Quinoa Salmon Poke Bowl — Whip It UP!

Quinoa Salmon Poke Bowl. Photos: Alicia Ting Chow


By: Alicia Ting Chow

Quinoa (pronounced “keen-wah”) is healthy heart food. Rich in omega-3 fatty acids and dietary fibre, it’s a complex carbohydrate that gets digested slowly. Regarded by Incans of ancient Peru as a sacred food, quinoa is essentially seeds, prepared and eaten as grains. A versatile ingredient, it’s delicious as a poke bowl which is primaarily a raw fish salad.


Total Time:  20 minutes
Cost: $25.00
Difficulty: 2/5
Serves: 3

A: Quinoa, Salmon & Vegetables

1 cup quinoa*
1 tablespoon coconut oil
300g sashimi-grade salmon, diced
1 avocado, peeled and sliced
250g red/purple cabbage, shredded
1 ripe mango, peeled and diced
1 Japanese cucumber, peeled and diced

2 litres water


B: Seasoning

½ teaspoon fermented beancurd
¼ teaspoon sambal belacan (chilli paste with fermented shrimp paste)
1 tablespoon sesame oil
1 teaspoon lemon juice

Fermented beancurd


C: Garnish

1 tablespoon minced ginger sauce
1 scallion, finely diced
2 tablespoons toasted sesame seeds (mixture of white and black)

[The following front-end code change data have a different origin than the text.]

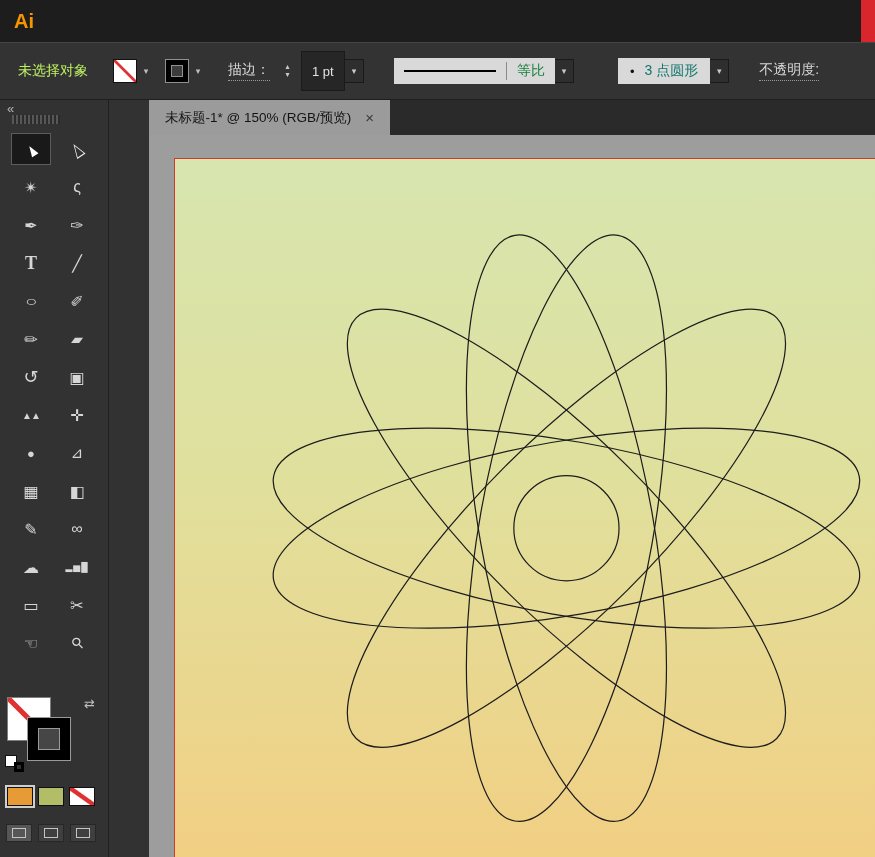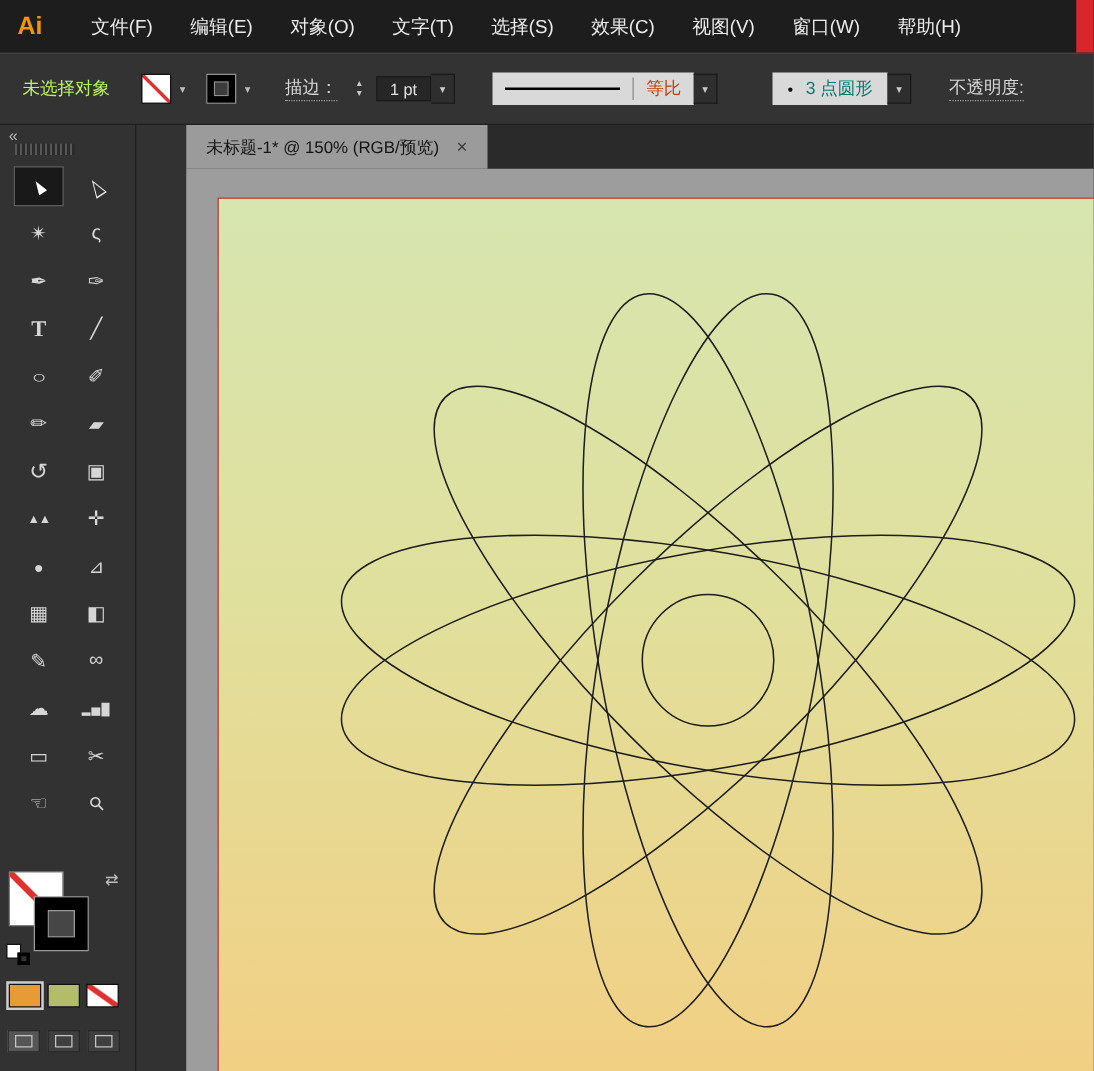"文件(F)" div.menu-items { html: <div> <div>文件(F)</div> <div>编辑(E)</div> <div>对象(O)</div> <div>文字(T)</div> <div>选择(S)</div> <div>效果(C)</div> <div>视图(V)</div> <div>窗口(W)</div> <div>帮助(H)</div> </div> -> none }
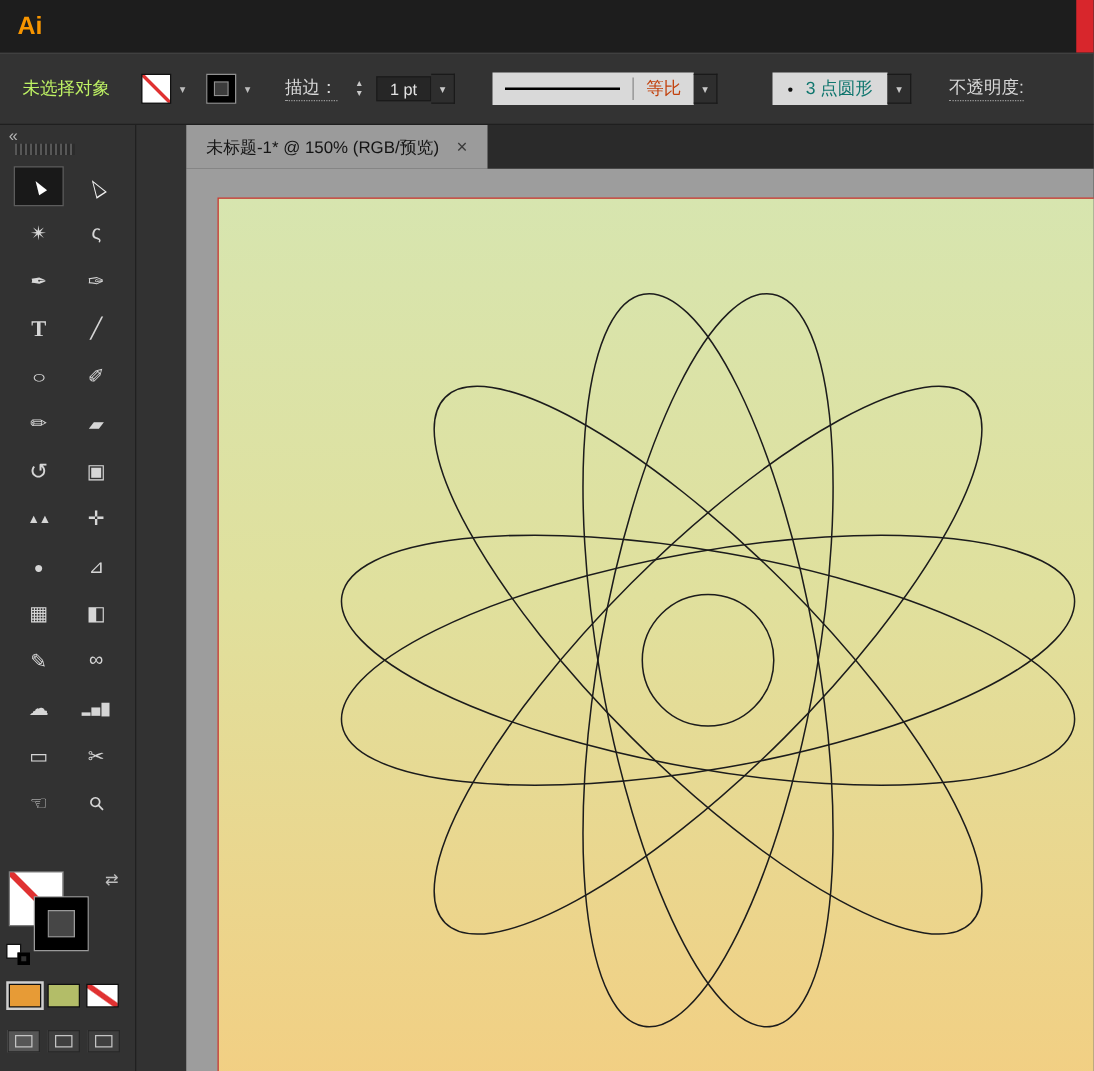"1 pt" .field { height: 20px -> 40px }
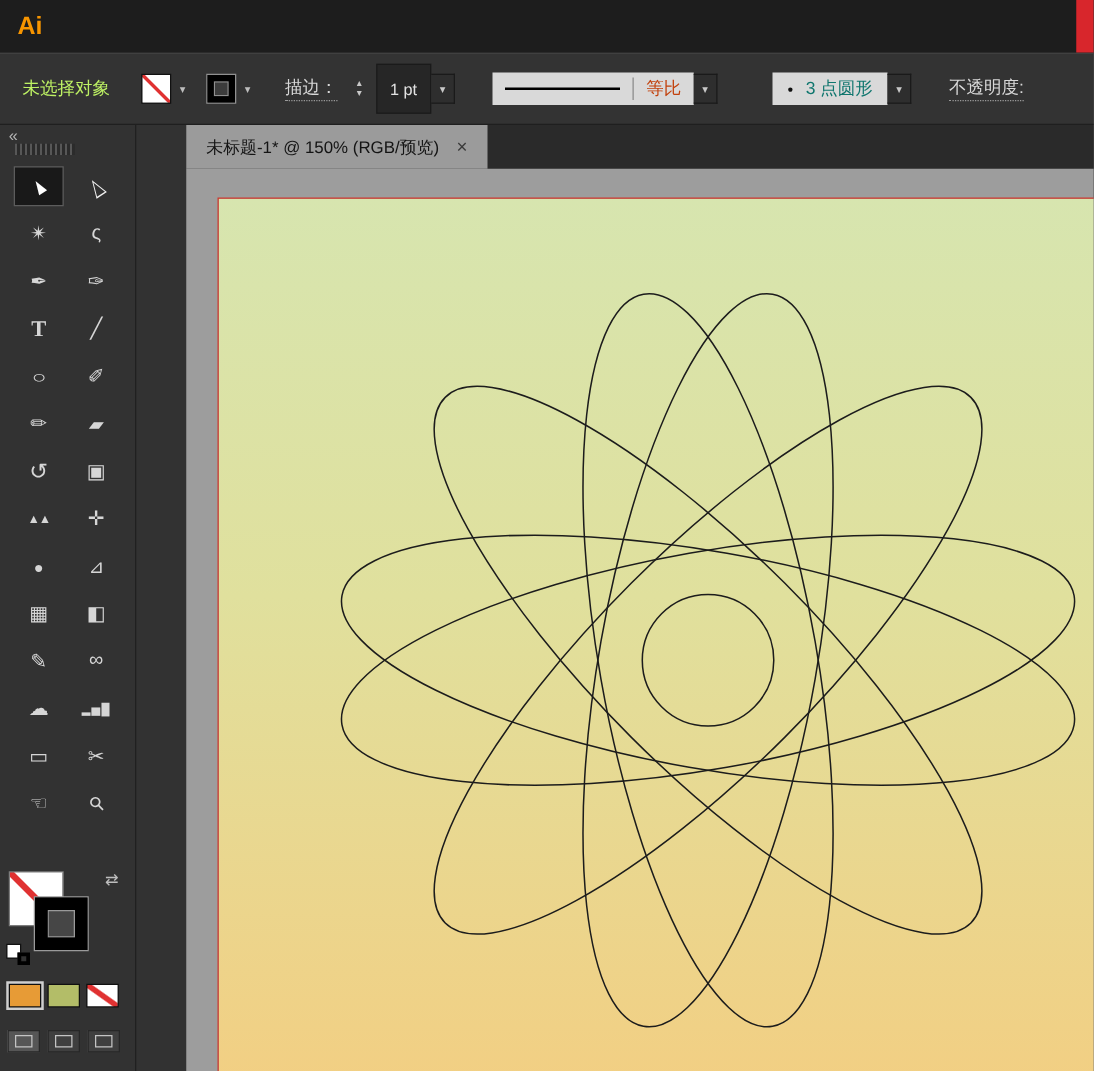"等比" .profile-label { color: #c2410c -> #15803d }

1.  Rinse quinoa* under running water to remove bitterness. Bring 2½ cups water to a boil in a saucepan over medium heat. Pour quinoa in and cook for 10-15 minutes.

Cooking quinoa


2. When half the liquid has been absorbed, reduce heat. Using a spatula, fluff up quinoa to loosen grains. Allow it to continue simmering until liquid is almost absorbed.

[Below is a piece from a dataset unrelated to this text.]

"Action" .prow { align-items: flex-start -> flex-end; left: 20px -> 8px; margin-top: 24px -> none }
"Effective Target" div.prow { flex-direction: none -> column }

Fluff up quinoa using a spatula.

3.  Using a slotted spoon, transfer cooked quinoa onto a large plate. Allow it cool for 5 minutes.

4. In a medium mixing bowl, blend B ingredients with a spoon.

Seasoning for salmon.

5. Pour sauce over diced salmon that has been placed in a bowl. Toss until salmon is evenly coated.

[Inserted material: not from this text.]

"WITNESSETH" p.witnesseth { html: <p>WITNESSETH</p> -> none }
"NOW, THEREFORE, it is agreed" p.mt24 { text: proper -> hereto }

Pour seasoning over salmon.

6. Pour coconut oil into cooled quinoa. Mix evenly using a spoon.

7. Divide quinoa between 3 deep serving bowls.

8.  To assemble: pile cabbage, mango, cucumber and marinated salmon on top of quinoa. Sprinkle with sesame seeds.

Red and purple cabbage boost the immune system.

9. Dot salmon with 1 teaspoon ginger sauce per bowl. Garnish before serving.



TIP: Cooked quinoa should be kept refrigerated in a tightly sealed container. It can last up to a week. Substitute quinoa with rice if desired — measure 1 cup Japanese white rice and cook in a rice cooker with 1.5 cups of water.


TECHNIQUE: Store-bought quinoa is usually pre-washed – check food packaging. If not, always rinse quinoa under cold water. This is necessary to remove saponin, a natural coating which tastes bitter when the seeds are cooked. Fluffing up the quinoa midway during cooking ensures a delicate puffed up texture.